Once an individual has paid off debt and developed a healthy savings account, their next step in the journey to financial literacy is investing their money. Thanks to compound interest, investing money is the simplest way to make it grow, and it’s easier now more than ever to get started. Here are three ways that investments can be made easier.
1. Enroll in a Retirement Plan
Opening a retirement savings account, such as a 401(k) or Roth IRA, is one of the best ways to start investing. Along with earning compound interest, these types of retirement accounts have tax benefits. For example, contributions to a 401(k) will lower an individual’s taxable income, but future distributions will be taxed upon withdrawal. Roth IRA funds come from after-tax dollars, allowing for tax-free growth. You can have a 401(k) and a Roth IRA going at the same time, but keep in mind that a 401(k) is only accessible through an employer.
2. Use Investing Apps
Also known as Robo advisors, investing apps provide the personalized service of a financial planner without the hefty price tag. A Robo advisor is an algorithmic software that makes automatic investment decisions based on personalized data. Typically, the algorithm will regularly diversify and rebalance portfolios based on market conditions to meet a mathematical goal. According to SoFi, Robo advisors are beneficial for their “affordability, convenience, and the avoidance of potential human errors.”
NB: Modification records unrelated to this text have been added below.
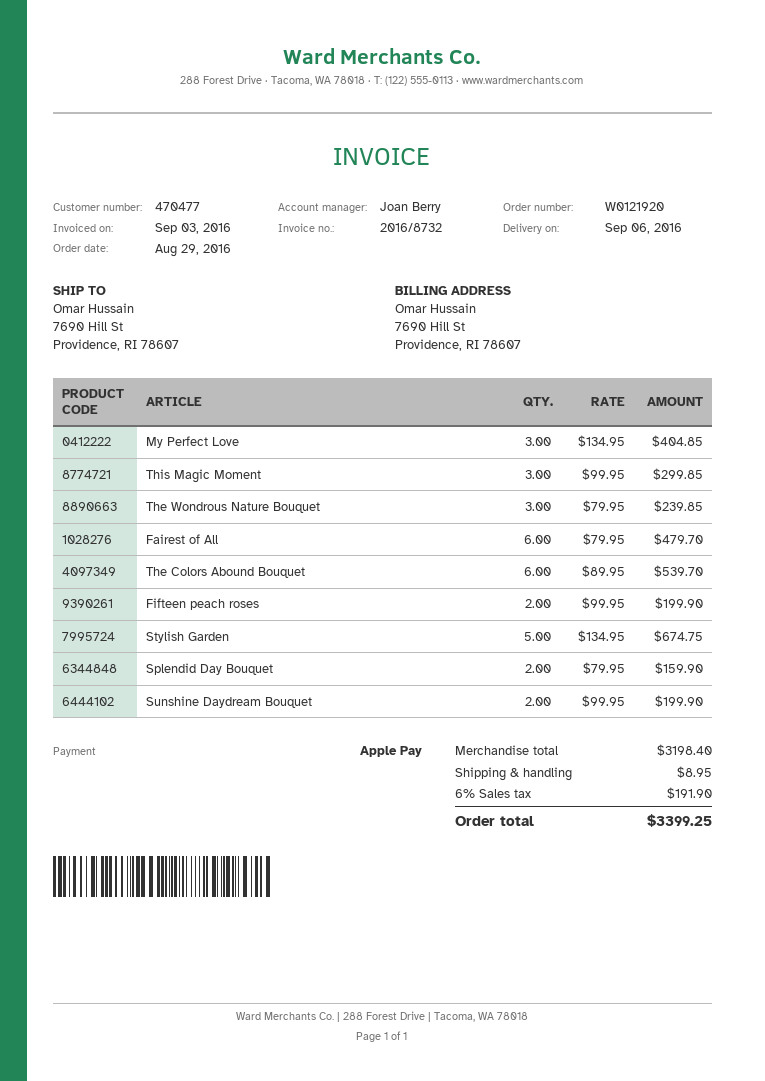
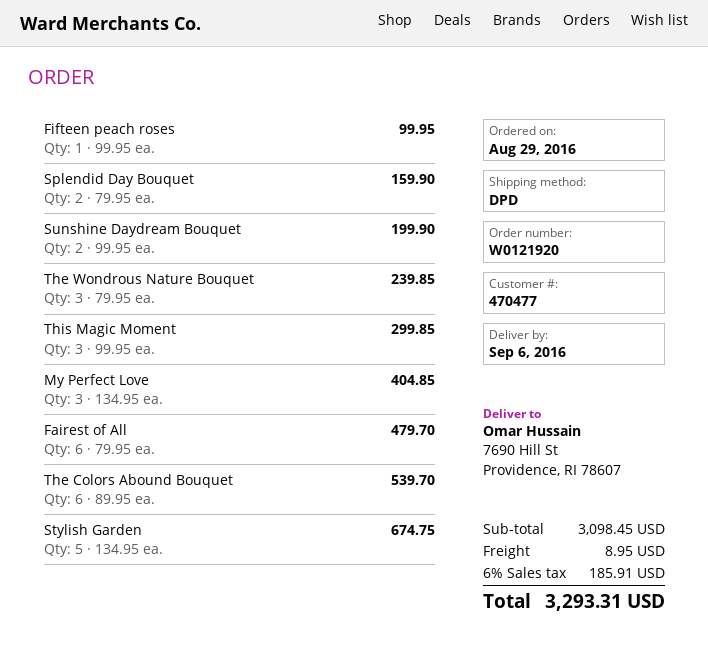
Fifteen peach roses: 2 x 99.95 = 199.90 -> 1 x 99.95 = 99.95
subtotal: 3198.40 -> 3098.45
tax: 6% = 191.90 -> 6% = 185.91
total: 3399.25 -> 3293.31

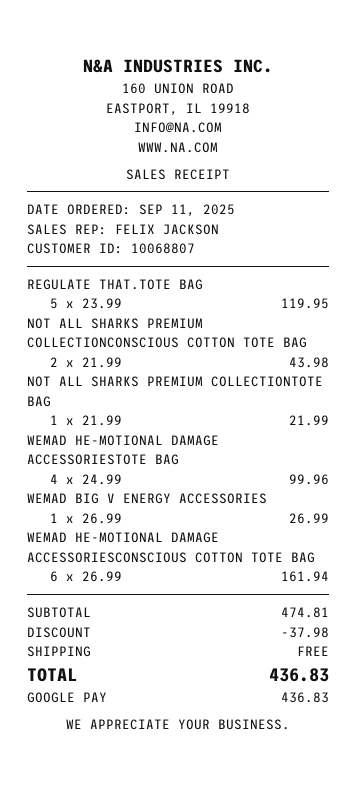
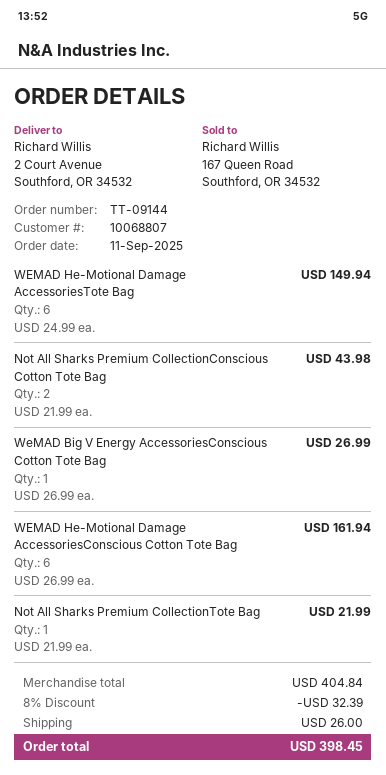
REGULATE THAT.TOTE BAG: 5 x 23.99 = 119.95 -> none
WEMAD HE-MOTIONAL DAMAGE ACCESSORIESTOTE BAG: 4 x 24.99 = 99.96 -> 6 x 24.99 = 149.94
subtotal: 474.81 -> 404.84
discount: 37.98 -> 32.39
shipping: 0.00 -> 26.00
total: 436.83 -> 398.45

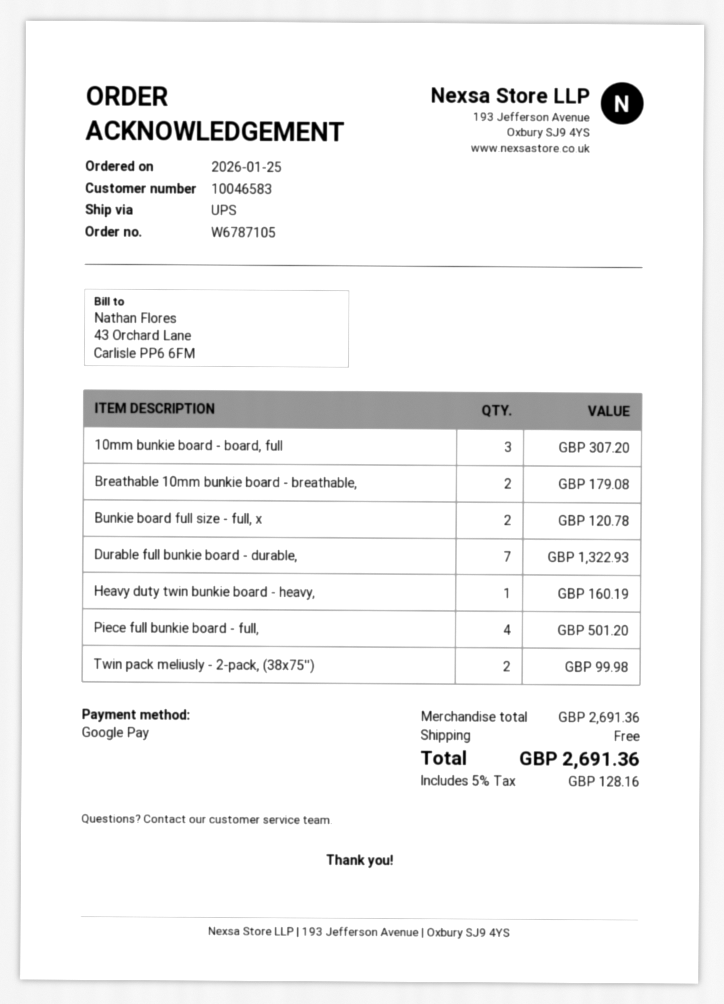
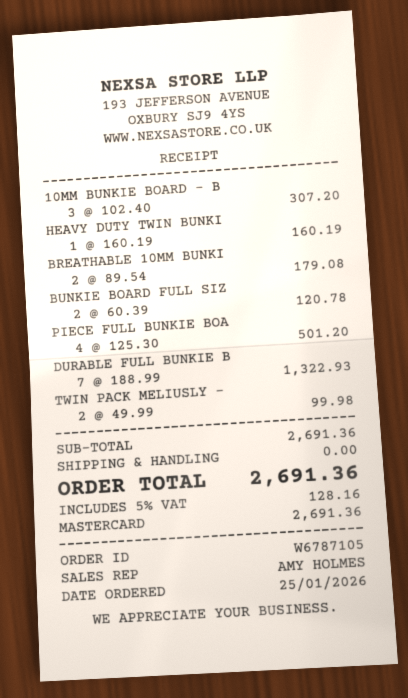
payment method: Google Pay -> Mastercard

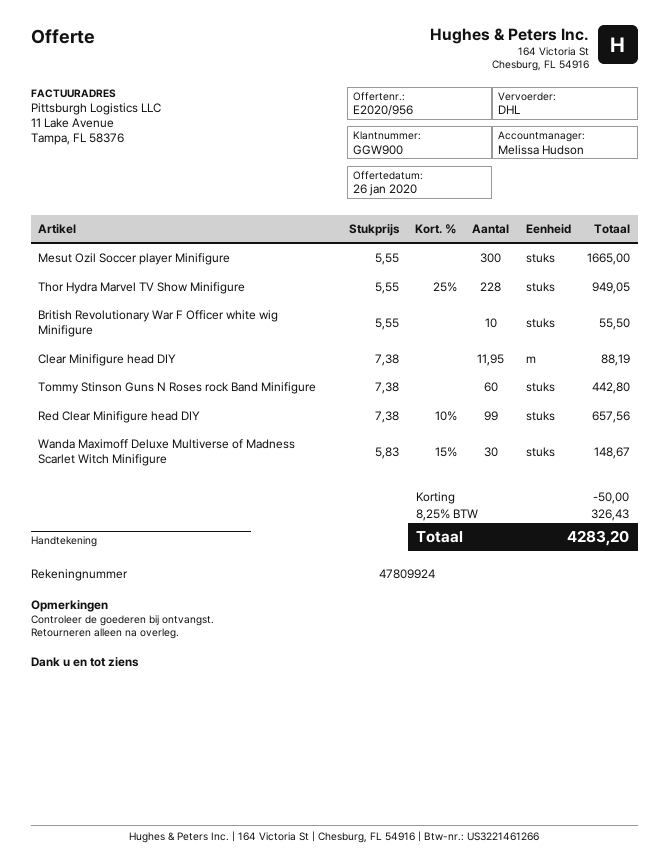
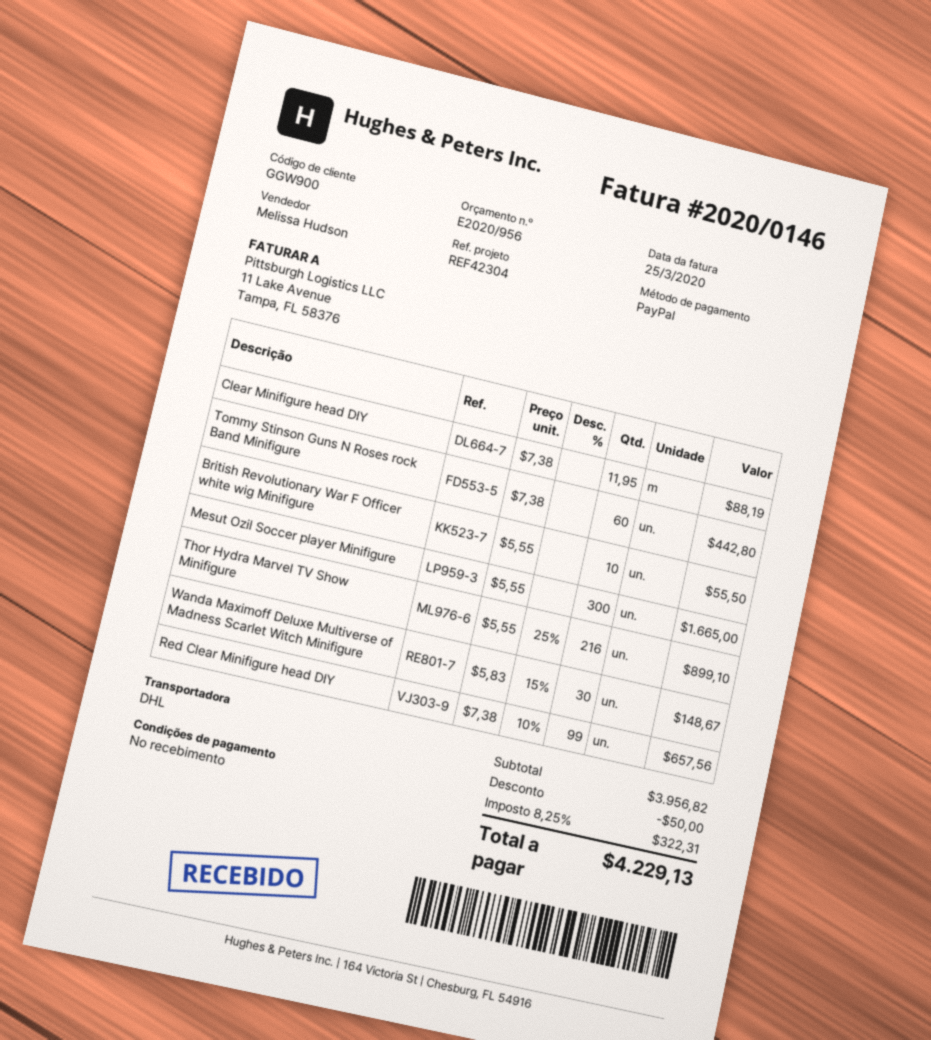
Thor Hydra Marvel TV Show Minifigure: 228 x 5.55 - 25% = 949.05 -> 216 x 5.55 - 25% = 899.10
tax: 8.25% = 326.43 -> 8.25% = 322.31
total: 4283.20 -> 4229.13

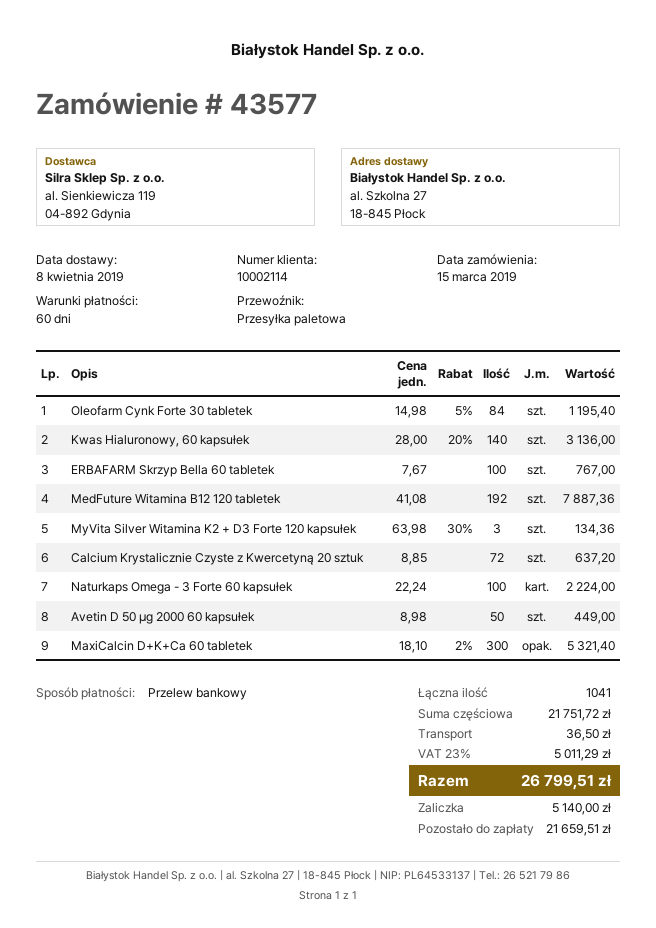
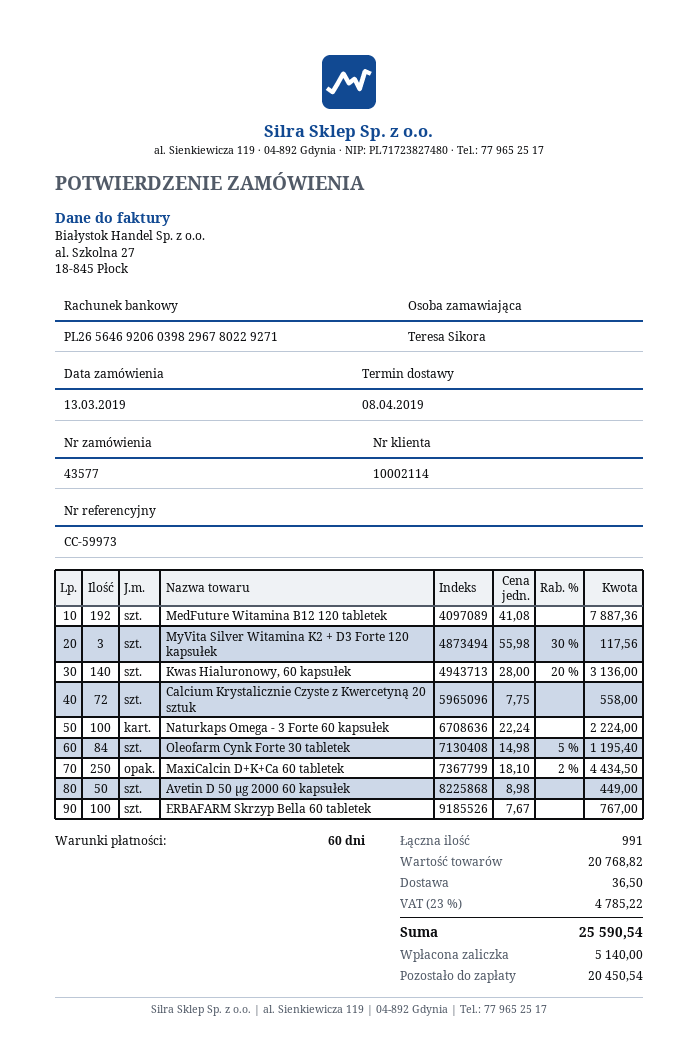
order date: 2019-03-15 -> 2019-03-13
MyVita Silver Witamina K2 + D3 Forte 120 kapsułek: 3 x 63.98 - 30% = 134.36 -> 3 x 55.98 - 30% = 117.56
Calcium Krystalicznie Czyste z Kwercetyną 20 sztuk: 72 x 8.85 = 637.20 -> 72 x 7.75 = 558.00
MaxiCalcin D+K+Ca 60 tabletek: 300 x 18.10 - 2% = 5321.40 -> 250 x 18.10 - 2% = 4434.50
total quantity: 1041 -> 991
subtotal: 21751.72 -> 20768.82
tax: 23% = 5011.29 -> 23% = 4785.22
total: 26799.51 -> 25590.54
balance: 21659.51 -> 20450.54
3. Put Money into Real Estate
Historically, real estate has been a relatively safe place for investing money. These days, buying property isn’t the only way a person can invest in real estate. A real estate investment trust, or REIT, is a specialized business that crowdsources capital from multiple sources to purchase physical commercial properties. Even with little or bad credit history, anyone with the funds can invest in a REIT. Under most circumstances, the trusts are exempt from corporate taxes and make it possible to share ownership of the property. Through this method, the cost and risk of owning property are diluted among multiple shareholders.
Diversification is Key
No matter how an individual decides to invest their money, the most important thing to keep in mind is diversification. Different avenues of investing come with their own risks, so it’s best to maintain a portfolio with a variety of assets. A well-diversified portfolio maximizes the potential of returns while minimizing risk over time. There are two strategies for accomplishing this. Investing across asset classes means spreading investments between the three main asset classes, which are stocks, cash, and real estate. Investing within asset classes means spreading investments between options under each asset class.
Thanks to modern technology, it is possible for the average person to make investments on their own terms. No matter what avenue a person chooses, they should start investing as early as possible to take advantage of compound interest and subsequent growth over time.